I'm sure the Wiki article linked to earlier goes into more detail, but I used BCD on IBM mainframe programming (in PL/I). BCD not only guaranteed that you could look at particular areas of a byte to find an individual digit - which is useful sometimes - but also allowed the hardware to apply simple rules to calculate the required precision and scale for e.g. adding or multiplying two numbers together.

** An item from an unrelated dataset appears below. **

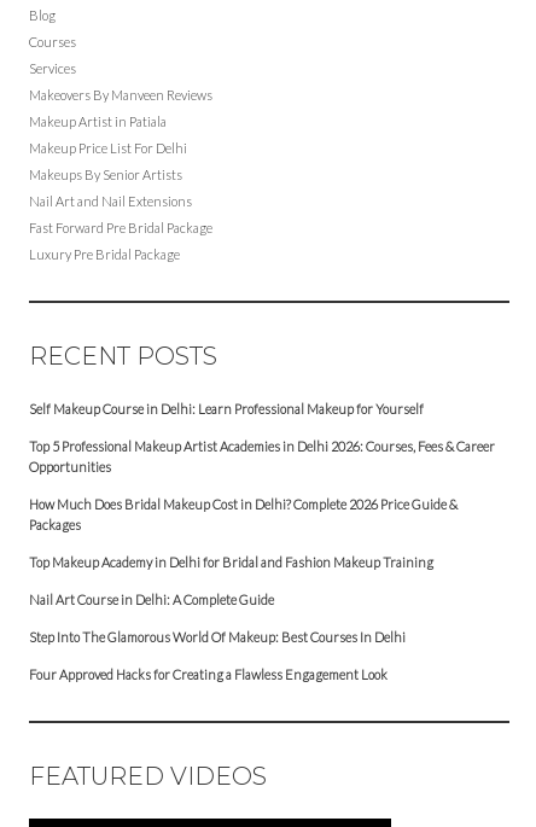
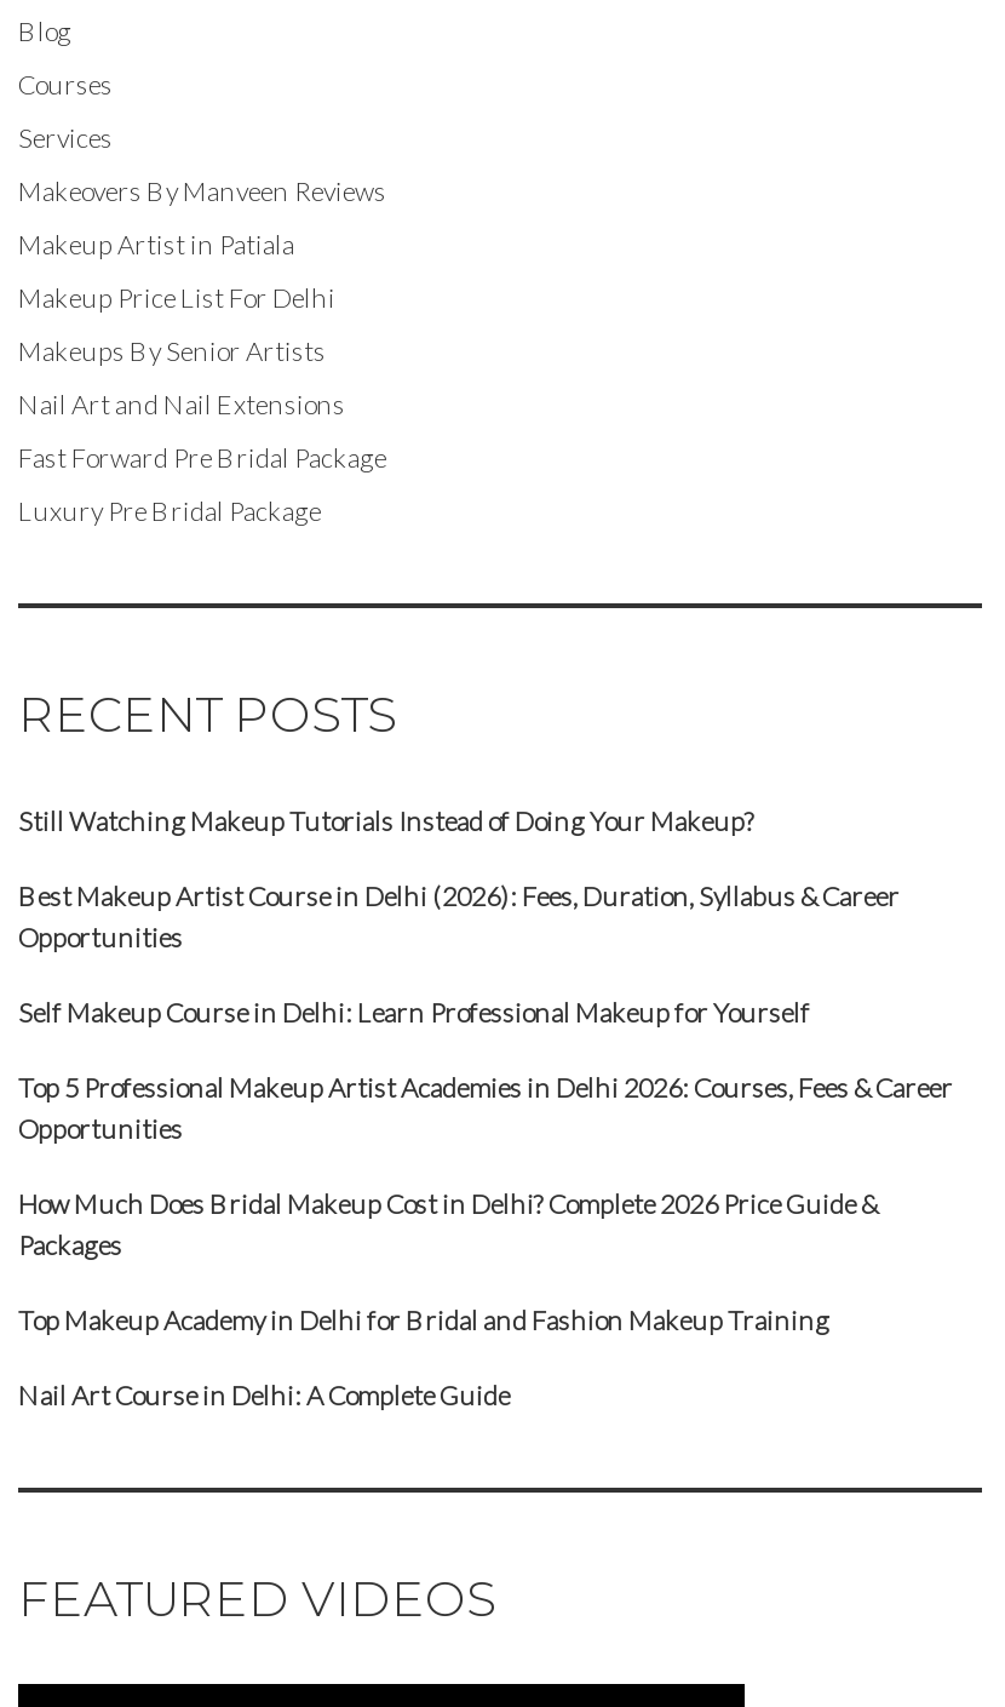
none -> [18,803,900,951] Still Watching Makeup Tutorials Instead of Doing Your Makeup? | Best Makeup Artist Course in Delhi (2026): Fees, Duration, Syllabus & Career | Opportunities
moved [29,401,495,607] -> [18,995,953,1409]: Self Makeup Course in Delhi: Learn Professional Makeup for Yourself | Top 5 Professional Makeup Artist Academies in Delhi 2026: Courses, Fees & Career | Opportunities | How Much Does Bridal Makeup Cost in Delhi? Complete 2026 Price Guide & | Packages | Top Makeup Academy in Delhi for Bridal and Fashion Makeup Training | Nail Art Course in Delhi: A Complete Guide
[29,629,406,682] Step Into The Glamorous World Of Makeup: Best Courses In Delhi | Four Approved Hacks for Creating a Flawless Engagement Look -> none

As I recall, I was told that on mainframes, support for BCD was implemented in hardware and at that time, was our only option for representing floating point numbers. (We're talking 18 years go here!)

When I was in college over 30 years ago, I was told the reasons why BCD (COMP-3 in COBOL) was a good format.

None of those reasons are still relevant with modern hardware. We have fast, binary fixed point arithmetic. We no longer need to be able to convert BCD to a displayable format by adding an offset to each BCD digit. We rarely store numbers as eight bits per digit, so the fact that BCD only takes four bits per digit isn't very interesting.

BCD is a relic, and should be left in the past, where it belongs.

Very few humans can size amounts expressed in hexa, so it is useful to show or at least allow to view intermediary result in decimal. Specially in the financial or accounting world.

Modern computing has emphasized coding that captures the design logic rather than optimizing a few cpu cycles here or there. The value of the time and/or memory saved often isn't worth writing special bit-level routines.

That being said, BCD is still occasionally useful.

The one example I can think of is when you have a huge database flatfiles or other such big data that's in an ASCII format like CSV. BCD is awesome if all you're doing is looking for value between some limits. To convert all of the values as you scan all that data would greatly increase processing time.